Each word in the data below should be copied exactly; the images should not.

----------------------------------------

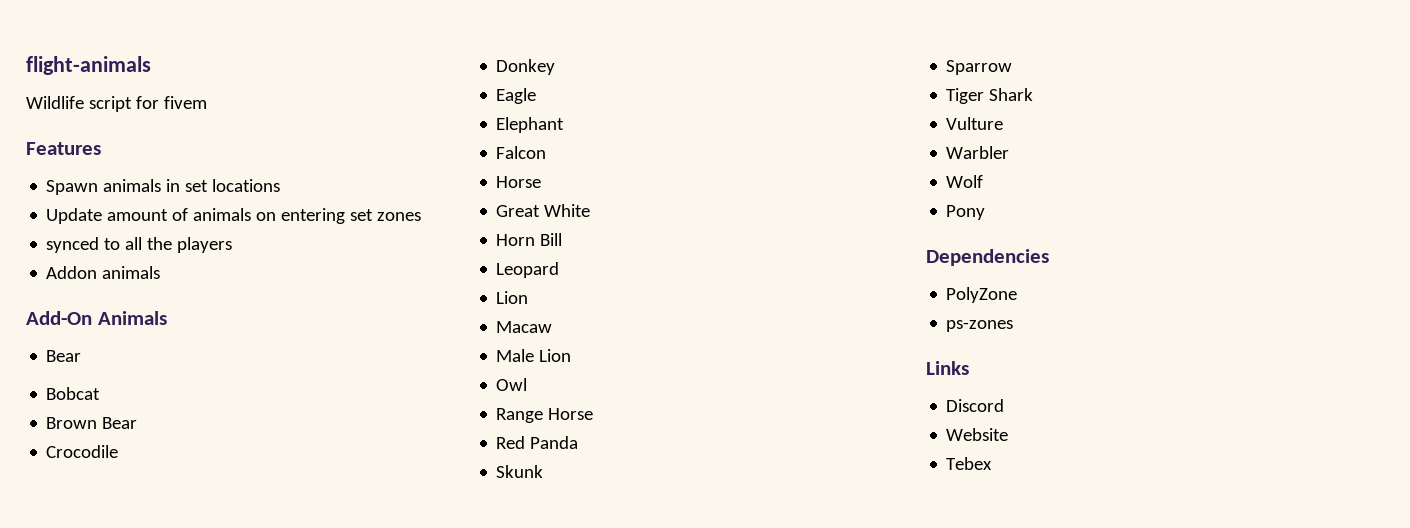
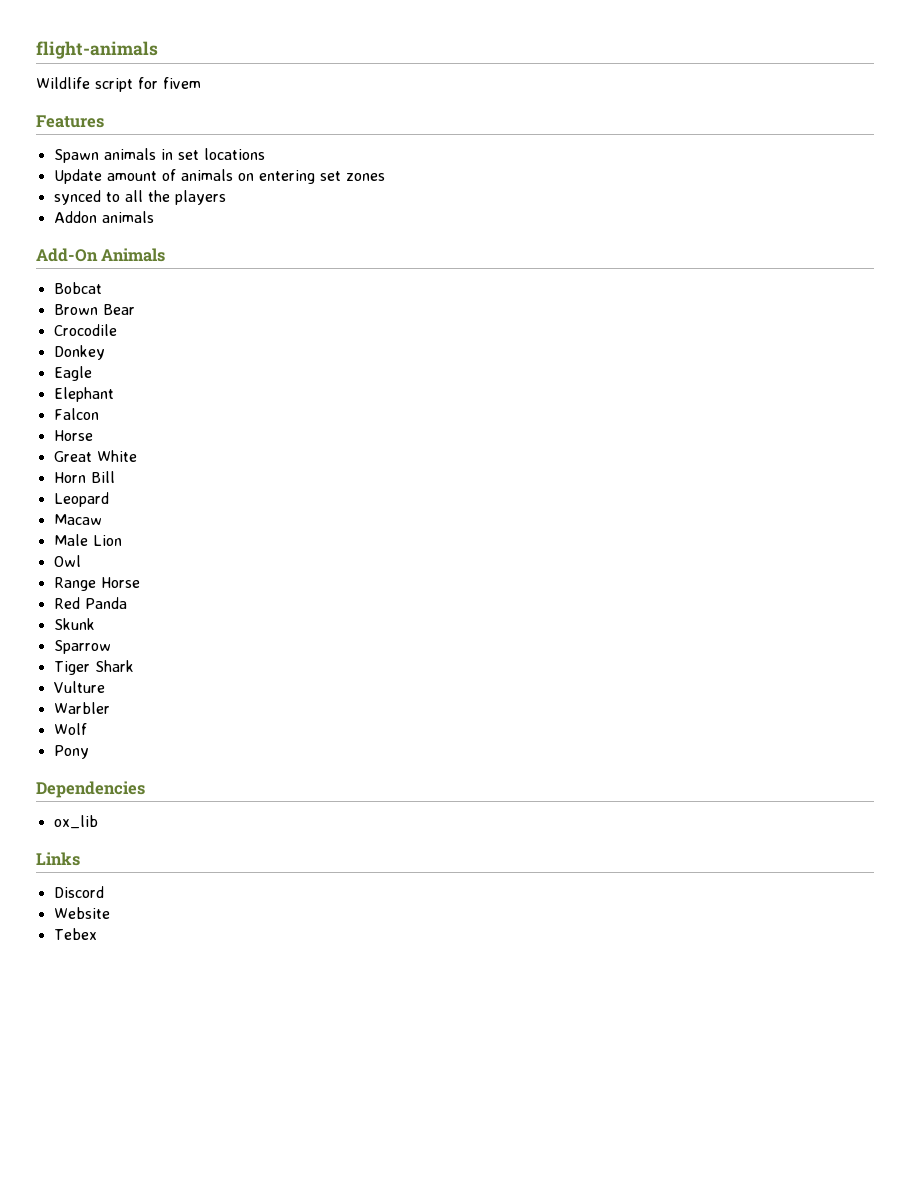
  Add-On Animals
- Bear
  Leopard
- Lion
- PolyZone
- ps-zones
+ ox_lib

----------------------------------------

Exercise response.
  Add-On Animals
- Bear
  Leopard
- Lion
- PolyZone
- ps-zones
+ ox_lib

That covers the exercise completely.